What this task involves: Write the records out exactly, so that no picture remains in the copy.

Input records:

# # #

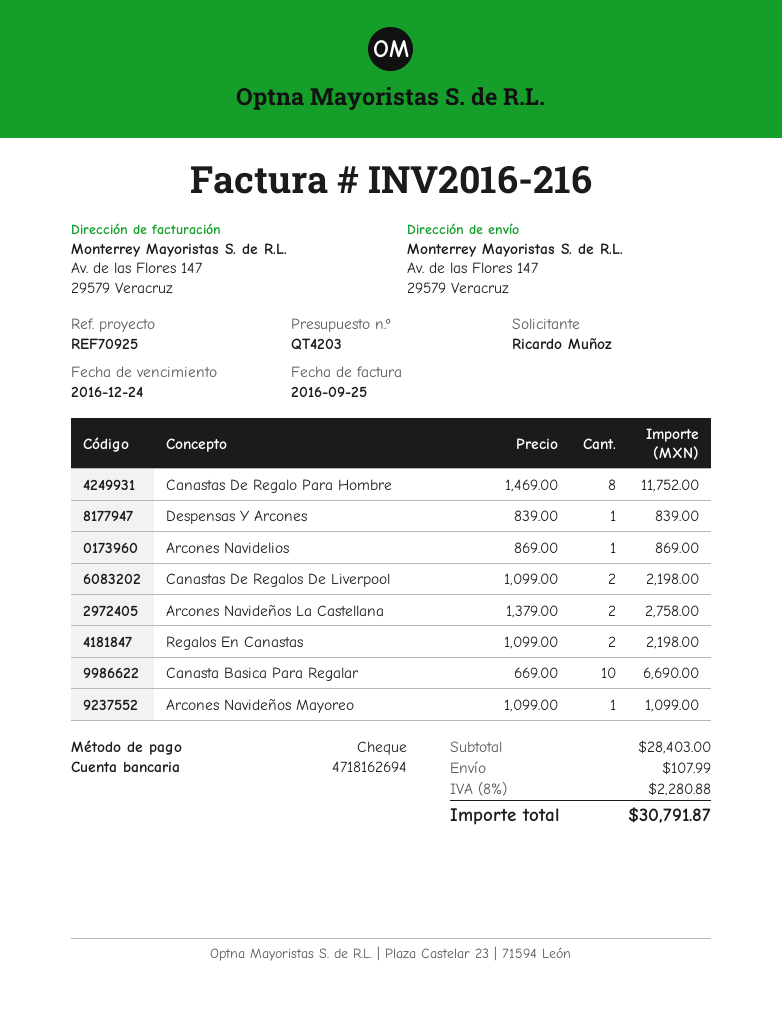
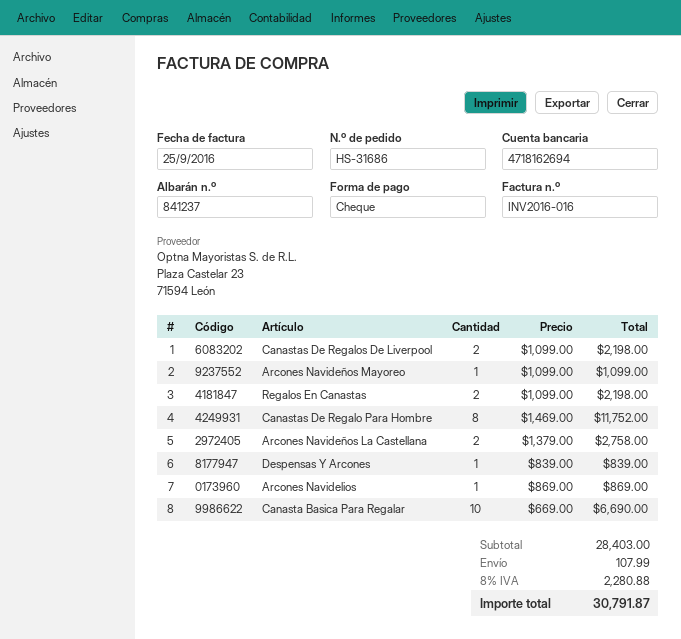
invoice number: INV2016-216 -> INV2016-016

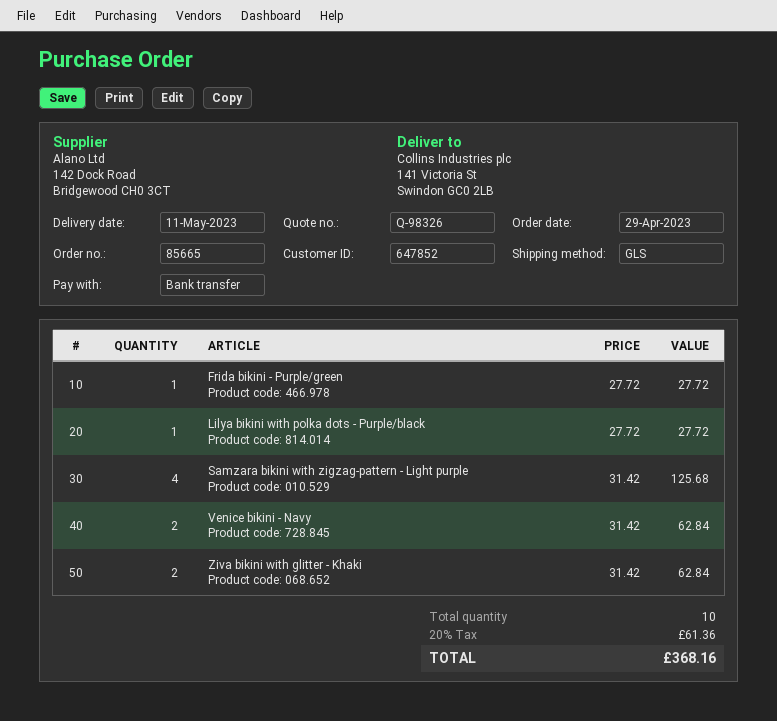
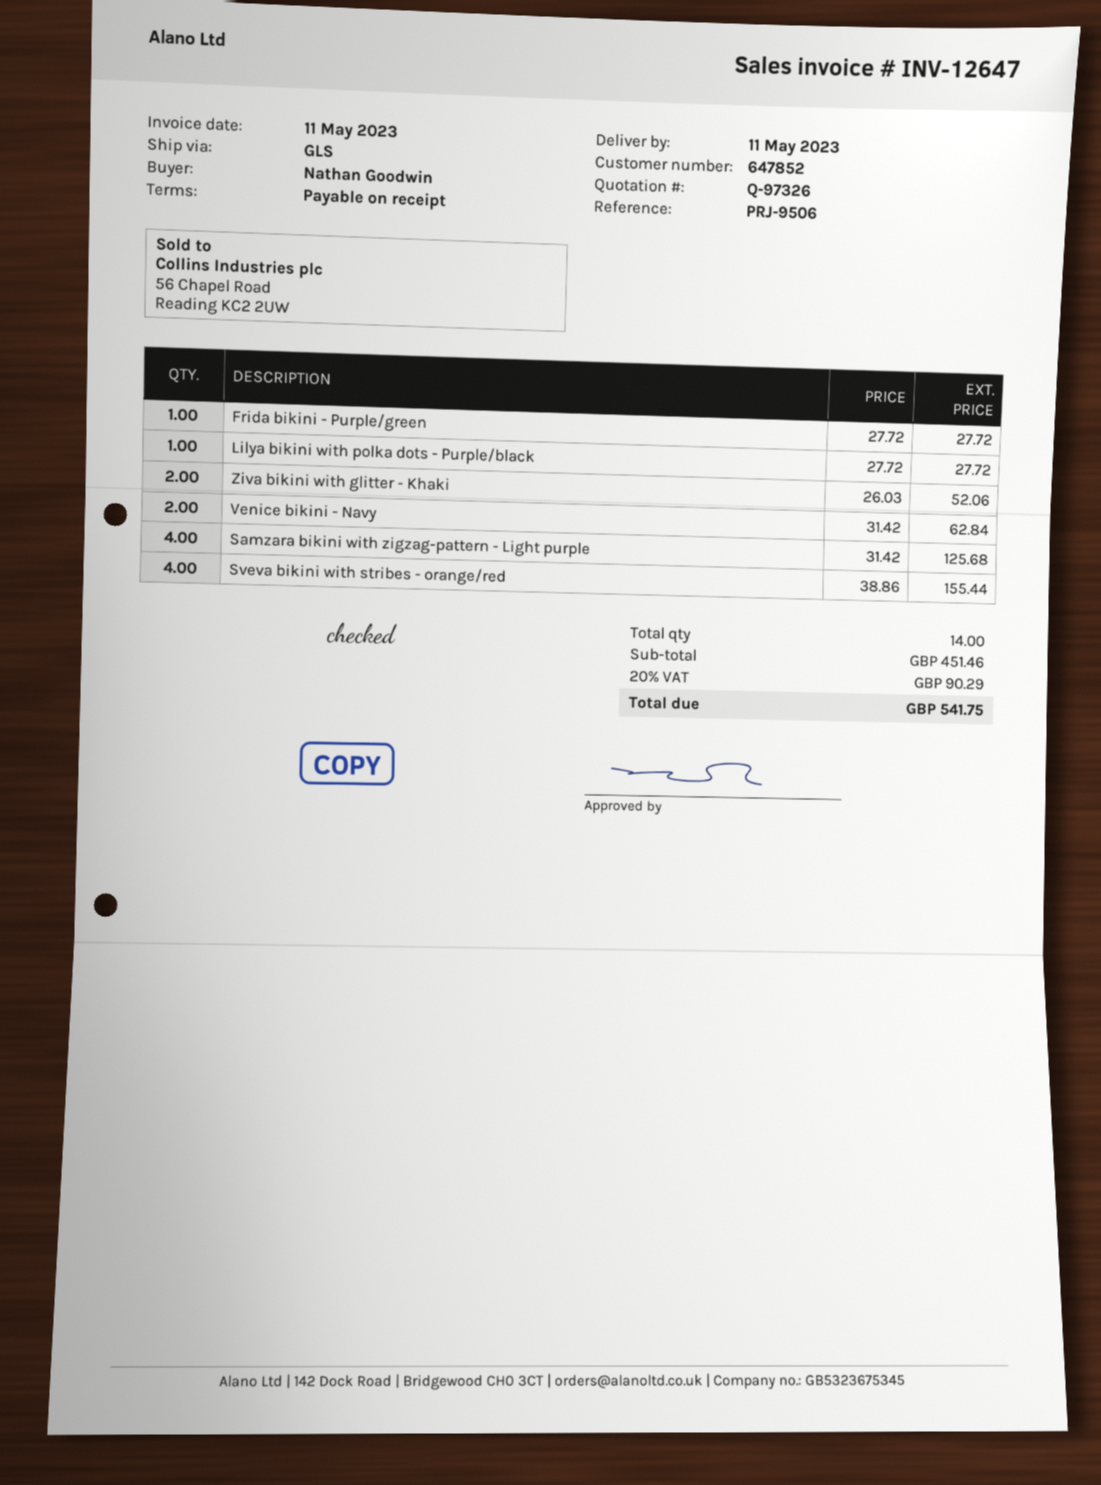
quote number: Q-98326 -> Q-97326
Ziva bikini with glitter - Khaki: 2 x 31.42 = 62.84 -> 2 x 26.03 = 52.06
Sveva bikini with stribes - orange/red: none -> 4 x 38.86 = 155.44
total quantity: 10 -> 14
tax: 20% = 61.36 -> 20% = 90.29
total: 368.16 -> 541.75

# # #

Task solution:
invoice number: INV2016-216 -> INV2016-016

quote number: Q-98326 -> Q-97326
Ziva bikini with glitter - Khaki: 2 x 31.42 = 62.84 -> 2 x 26.03 = 52.06
Sveva bikini with stribes - orange/red: none -> 4 x 38.86 = 155.44
total quantity: 10 -> 14
tax: 20% = 61.36 -> 20% = 90.29
total: 368.16 -> 541.75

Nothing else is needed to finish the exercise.